Oh, yes, we know anxiety here and we know how it can plunge us into the depths of darkness and feel like a grave to us. We know what it means to be bound up.

But I am telling you, Jesus is standing right here … right here … this very minute, with us, calling each of us by name, reaching into the graves of our lives and pull us out of that darkness, using both hands if necessary, so that we can be restored to the light.

Jesus is right here, because he loves us just as he loved Lazarus.

And he is crystal clear: “I am the resurrection and the life.” And all who believe in him have life … because he loves us.

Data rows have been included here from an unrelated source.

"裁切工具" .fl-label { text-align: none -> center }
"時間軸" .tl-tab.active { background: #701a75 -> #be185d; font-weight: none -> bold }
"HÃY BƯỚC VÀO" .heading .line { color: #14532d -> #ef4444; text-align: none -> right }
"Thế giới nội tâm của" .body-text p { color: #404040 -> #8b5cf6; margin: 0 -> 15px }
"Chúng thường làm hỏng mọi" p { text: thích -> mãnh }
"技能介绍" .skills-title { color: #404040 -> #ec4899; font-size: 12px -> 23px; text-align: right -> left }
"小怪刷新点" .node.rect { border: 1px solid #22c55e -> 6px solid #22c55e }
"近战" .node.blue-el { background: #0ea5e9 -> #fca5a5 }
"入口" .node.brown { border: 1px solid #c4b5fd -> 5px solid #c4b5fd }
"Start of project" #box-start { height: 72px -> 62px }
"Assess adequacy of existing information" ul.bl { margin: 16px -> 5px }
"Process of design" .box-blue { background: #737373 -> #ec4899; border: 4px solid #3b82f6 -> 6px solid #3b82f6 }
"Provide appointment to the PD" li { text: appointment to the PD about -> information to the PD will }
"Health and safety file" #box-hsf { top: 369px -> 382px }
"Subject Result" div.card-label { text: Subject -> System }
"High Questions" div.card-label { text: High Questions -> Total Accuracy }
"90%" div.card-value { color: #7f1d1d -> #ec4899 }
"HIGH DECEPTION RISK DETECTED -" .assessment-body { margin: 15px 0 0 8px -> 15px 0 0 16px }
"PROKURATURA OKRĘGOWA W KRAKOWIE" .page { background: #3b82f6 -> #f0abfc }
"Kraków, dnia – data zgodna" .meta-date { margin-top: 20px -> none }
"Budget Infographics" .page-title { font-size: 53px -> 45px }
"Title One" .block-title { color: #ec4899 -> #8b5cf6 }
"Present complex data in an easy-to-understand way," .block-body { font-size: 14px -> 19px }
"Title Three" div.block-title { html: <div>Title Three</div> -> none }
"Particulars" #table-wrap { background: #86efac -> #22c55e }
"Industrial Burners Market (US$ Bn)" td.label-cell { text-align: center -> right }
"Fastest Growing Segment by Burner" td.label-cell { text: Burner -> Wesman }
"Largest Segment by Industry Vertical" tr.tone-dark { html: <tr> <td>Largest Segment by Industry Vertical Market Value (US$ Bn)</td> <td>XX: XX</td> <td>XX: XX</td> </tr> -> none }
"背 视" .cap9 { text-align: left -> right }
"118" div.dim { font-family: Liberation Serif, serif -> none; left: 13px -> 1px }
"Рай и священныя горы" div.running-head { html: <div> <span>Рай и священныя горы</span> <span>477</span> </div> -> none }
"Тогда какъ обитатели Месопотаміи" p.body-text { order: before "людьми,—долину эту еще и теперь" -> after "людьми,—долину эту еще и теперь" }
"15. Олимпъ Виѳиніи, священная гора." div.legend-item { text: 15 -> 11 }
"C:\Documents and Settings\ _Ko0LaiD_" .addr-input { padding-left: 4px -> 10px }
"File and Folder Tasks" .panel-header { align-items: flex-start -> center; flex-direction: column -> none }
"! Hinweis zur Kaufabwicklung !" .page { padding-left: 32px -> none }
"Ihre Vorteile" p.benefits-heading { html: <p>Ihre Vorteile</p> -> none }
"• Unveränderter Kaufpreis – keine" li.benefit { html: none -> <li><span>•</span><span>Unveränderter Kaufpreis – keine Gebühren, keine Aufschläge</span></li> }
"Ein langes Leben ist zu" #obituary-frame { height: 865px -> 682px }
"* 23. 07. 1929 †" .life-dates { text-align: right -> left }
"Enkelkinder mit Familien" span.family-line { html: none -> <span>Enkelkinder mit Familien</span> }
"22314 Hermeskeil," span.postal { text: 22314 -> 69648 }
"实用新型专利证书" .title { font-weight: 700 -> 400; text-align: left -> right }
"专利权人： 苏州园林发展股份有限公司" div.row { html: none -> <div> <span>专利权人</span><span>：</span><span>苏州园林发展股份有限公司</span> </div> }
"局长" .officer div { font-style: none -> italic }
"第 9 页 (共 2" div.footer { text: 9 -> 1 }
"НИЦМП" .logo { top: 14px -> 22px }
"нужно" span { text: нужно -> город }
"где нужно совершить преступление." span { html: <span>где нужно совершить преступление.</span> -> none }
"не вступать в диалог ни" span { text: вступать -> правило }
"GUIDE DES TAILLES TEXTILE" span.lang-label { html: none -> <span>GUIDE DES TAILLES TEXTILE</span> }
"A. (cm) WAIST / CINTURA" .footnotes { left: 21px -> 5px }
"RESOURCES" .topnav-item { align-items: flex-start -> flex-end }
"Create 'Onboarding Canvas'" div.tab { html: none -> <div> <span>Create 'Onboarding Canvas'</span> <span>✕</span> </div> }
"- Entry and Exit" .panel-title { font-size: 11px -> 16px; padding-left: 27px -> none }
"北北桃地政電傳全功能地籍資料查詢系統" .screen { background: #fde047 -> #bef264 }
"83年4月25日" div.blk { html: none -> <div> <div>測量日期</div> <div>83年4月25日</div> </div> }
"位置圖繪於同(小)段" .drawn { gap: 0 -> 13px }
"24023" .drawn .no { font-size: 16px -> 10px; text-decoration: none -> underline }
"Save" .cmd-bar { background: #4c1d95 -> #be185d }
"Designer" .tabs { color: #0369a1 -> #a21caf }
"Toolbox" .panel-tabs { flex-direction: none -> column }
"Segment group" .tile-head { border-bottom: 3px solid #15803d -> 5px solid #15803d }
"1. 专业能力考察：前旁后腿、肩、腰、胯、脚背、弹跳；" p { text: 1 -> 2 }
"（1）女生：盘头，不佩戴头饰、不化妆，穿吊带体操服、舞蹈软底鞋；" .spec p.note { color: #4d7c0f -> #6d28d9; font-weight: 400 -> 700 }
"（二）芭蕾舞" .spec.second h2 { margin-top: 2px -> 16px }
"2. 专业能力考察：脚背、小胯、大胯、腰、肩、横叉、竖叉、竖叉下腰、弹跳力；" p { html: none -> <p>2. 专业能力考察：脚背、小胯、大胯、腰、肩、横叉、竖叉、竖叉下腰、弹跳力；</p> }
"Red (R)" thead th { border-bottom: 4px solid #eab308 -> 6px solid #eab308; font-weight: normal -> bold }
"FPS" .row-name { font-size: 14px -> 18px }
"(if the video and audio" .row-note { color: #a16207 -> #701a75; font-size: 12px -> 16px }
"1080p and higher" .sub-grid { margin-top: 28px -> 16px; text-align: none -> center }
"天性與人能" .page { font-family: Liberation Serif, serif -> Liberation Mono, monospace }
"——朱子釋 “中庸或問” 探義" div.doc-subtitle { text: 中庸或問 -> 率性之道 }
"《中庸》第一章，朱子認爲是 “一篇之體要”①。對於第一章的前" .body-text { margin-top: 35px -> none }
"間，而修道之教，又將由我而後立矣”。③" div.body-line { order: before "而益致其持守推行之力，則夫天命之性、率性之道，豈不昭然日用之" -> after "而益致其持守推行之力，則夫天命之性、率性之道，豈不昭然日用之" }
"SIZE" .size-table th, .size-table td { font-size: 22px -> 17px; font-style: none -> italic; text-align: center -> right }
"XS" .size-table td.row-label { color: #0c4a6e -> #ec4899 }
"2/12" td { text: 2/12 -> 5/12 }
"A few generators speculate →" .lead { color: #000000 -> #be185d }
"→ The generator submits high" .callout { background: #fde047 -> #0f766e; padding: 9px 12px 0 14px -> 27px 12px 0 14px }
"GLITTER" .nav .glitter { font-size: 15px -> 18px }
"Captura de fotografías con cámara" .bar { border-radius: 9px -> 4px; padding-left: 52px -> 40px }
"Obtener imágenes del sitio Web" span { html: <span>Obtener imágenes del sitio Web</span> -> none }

Now, I don’t want you to leave this place today and say that the preacher told you could wander through life, throwing your arms in the air and proclaiming to everyone, “Jesus loves me! Isn’t life great?”

Because Jesus does not pull us out of the grave just so we can wander around and practice happy-clappy Christianity. Because Christianity is not supposed to be happy-clappy. And for darned sure that isn’t what it means to be an Episcopalian. Resurrection is serious business.

Jesus is the Resurrection and the Life, and he is in our lives, giving us the same gift he gave to Lazarus: new life so that we can go forth into the world to love and serve the Lord!

This new life that Jesus gives us is a life of service. It’s a call to us to delight in God’s will, to walk in God’s ways to the glory of God’s name!

Being set free is not about us – it’s about God and God’s dream for us.

We are set free so that we can exactly what God is calling us to do …

… to feed the hungry and give water to the thirsty …

… to make the blind see and the deaf hear and the mute sing and the lame leap with joy …

… to proclaim the year of the Lord’s favor not once every 50 years, but every year!

Jesus is standing at our graves, my friends. He has said the prayers over us. And he is calling us – each of us – by name.

He is reaching into the darkness of our lives, grasping our already decaying hands and pulling us … tugging us … dragging us out of our graves …

He is taking us out of that darkness that binds us, and setting each one of us free.

He is calling us …

Lazarus!

Lazarus!

Do you hear him?

Amen.

• • •

A sermon preached on the Fifth Sunday of Lent, Year A, 10 April 2011, at St. George’s Episcopal Church, Arlington, Va.